On Henry Hill Beauregard had also limited his control to the regimental level, generally allowing the battle to continue on its own and only reacting
to Union moves. Johnston’s decision to transport his infantry to the battlefield by rail played a major role in the
Confederate victory. Although the trains were slow and a lack of sufficient cars did not allow the transport of large numbers
of troops at one time, almost all of his army arrived in time to participate in the battle. After reaching Manassas Junction, Johnston had relinquished command of the battlefield to Beauregard, but his
forwarding of reinforcements to the scene of fighting was decisive.

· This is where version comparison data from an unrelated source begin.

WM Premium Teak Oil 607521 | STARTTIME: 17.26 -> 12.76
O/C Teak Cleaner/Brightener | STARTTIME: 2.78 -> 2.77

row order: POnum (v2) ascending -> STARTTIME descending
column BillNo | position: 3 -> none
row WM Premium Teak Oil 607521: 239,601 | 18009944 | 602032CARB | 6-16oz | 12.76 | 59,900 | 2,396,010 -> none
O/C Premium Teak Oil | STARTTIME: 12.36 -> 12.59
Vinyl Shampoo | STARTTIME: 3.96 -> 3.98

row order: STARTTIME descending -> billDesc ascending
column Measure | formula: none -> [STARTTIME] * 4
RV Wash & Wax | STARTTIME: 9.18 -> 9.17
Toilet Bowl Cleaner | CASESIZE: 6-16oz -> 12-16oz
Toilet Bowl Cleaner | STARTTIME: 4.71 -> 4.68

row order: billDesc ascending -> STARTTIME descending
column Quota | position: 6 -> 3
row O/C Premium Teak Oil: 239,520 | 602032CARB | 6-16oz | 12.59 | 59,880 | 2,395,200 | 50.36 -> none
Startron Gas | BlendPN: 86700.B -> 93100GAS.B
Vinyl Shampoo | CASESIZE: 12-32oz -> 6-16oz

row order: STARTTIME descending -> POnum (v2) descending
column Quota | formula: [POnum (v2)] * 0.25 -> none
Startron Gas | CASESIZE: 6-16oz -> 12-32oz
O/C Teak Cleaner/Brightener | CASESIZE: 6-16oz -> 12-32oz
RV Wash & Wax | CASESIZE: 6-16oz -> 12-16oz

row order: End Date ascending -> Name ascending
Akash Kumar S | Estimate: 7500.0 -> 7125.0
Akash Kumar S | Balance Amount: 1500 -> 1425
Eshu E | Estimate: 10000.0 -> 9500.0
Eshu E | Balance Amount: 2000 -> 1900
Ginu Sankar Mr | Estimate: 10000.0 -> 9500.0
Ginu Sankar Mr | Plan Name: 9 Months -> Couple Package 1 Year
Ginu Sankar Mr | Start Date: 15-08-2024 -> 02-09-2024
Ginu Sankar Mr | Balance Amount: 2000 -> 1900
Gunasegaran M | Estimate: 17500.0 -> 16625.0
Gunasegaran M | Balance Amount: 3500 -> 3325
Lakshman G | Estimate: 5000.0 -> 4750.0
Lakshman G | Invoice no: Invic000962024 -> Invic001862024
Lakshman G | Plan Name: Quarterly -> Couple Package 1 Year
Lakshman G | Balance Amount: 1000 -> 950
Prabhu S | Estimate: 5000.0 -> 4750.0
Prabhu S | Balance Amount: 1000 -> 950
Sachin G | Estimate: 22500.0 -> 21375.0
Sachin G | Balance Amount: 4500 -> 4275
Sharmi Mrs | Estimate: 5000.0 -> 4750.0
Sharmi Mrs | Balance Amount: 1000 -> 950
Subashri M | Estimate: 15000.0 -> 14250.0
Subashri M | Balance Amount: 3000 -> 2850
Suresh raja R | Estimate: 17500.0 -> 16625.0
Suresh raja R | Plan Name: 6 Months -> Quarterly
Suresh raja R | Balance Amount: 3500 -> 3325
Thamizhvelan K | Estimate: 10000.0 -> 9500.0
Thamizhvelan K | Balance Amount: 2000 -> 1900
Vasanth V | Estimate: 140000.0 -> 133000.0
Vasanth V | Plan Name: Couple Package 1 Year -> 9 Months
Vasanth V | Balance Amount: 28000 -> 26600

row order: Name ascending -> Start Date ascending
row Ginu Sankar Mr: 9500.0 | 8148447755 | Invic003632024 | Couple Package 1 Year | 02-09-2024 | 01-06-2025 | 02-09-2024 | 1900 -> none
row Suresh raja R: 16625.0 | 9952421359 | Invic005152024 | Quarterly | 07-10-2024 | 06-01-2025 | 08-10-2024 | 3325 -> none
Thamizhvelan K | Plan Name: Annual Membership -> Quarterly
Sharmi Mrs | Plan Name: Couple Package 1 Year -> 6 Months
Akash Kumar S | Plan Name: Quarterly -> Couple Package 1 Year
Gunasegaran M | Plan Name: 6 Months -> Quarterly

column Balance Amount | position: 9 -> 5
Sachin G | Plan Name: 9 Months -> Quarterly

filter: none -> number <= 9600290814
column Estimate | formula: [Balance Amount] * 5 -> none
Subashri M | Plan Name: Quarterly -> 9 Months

Compared to later battles, casualties at First Bull Run had
not been especially heavy. Combined Union and Confederate killed, wounded, and missing were less than five-thousand.
Three months after First Bull Run Union forces suffered
another, smaller defeat at the Battle of Ball’s Bluff, near Leesburg, Virginia. The perceived military incompetence
at First Bull Run and Ball’s Bluff led to the establishment of the Joint Committee on the Conduct of the War, a congressional
body created to investigate Northern military affairs. Concerning the Battle of First Bull Run, the committee listened to
testimony from a variety of witnesses connected with McDowell’s army. Although the committee’s report concluded
that the principal cause of defeat was Patterson’s failure to prevent Johnston from reinforcing Beauregard, Patterson’s
enlistment had expired a few days after the battle, and he was no longer in the service. The Northern public clamored for
another scapegoat, and McDowell bore the chief blame. On 25 July 1861, he was relieved of army command.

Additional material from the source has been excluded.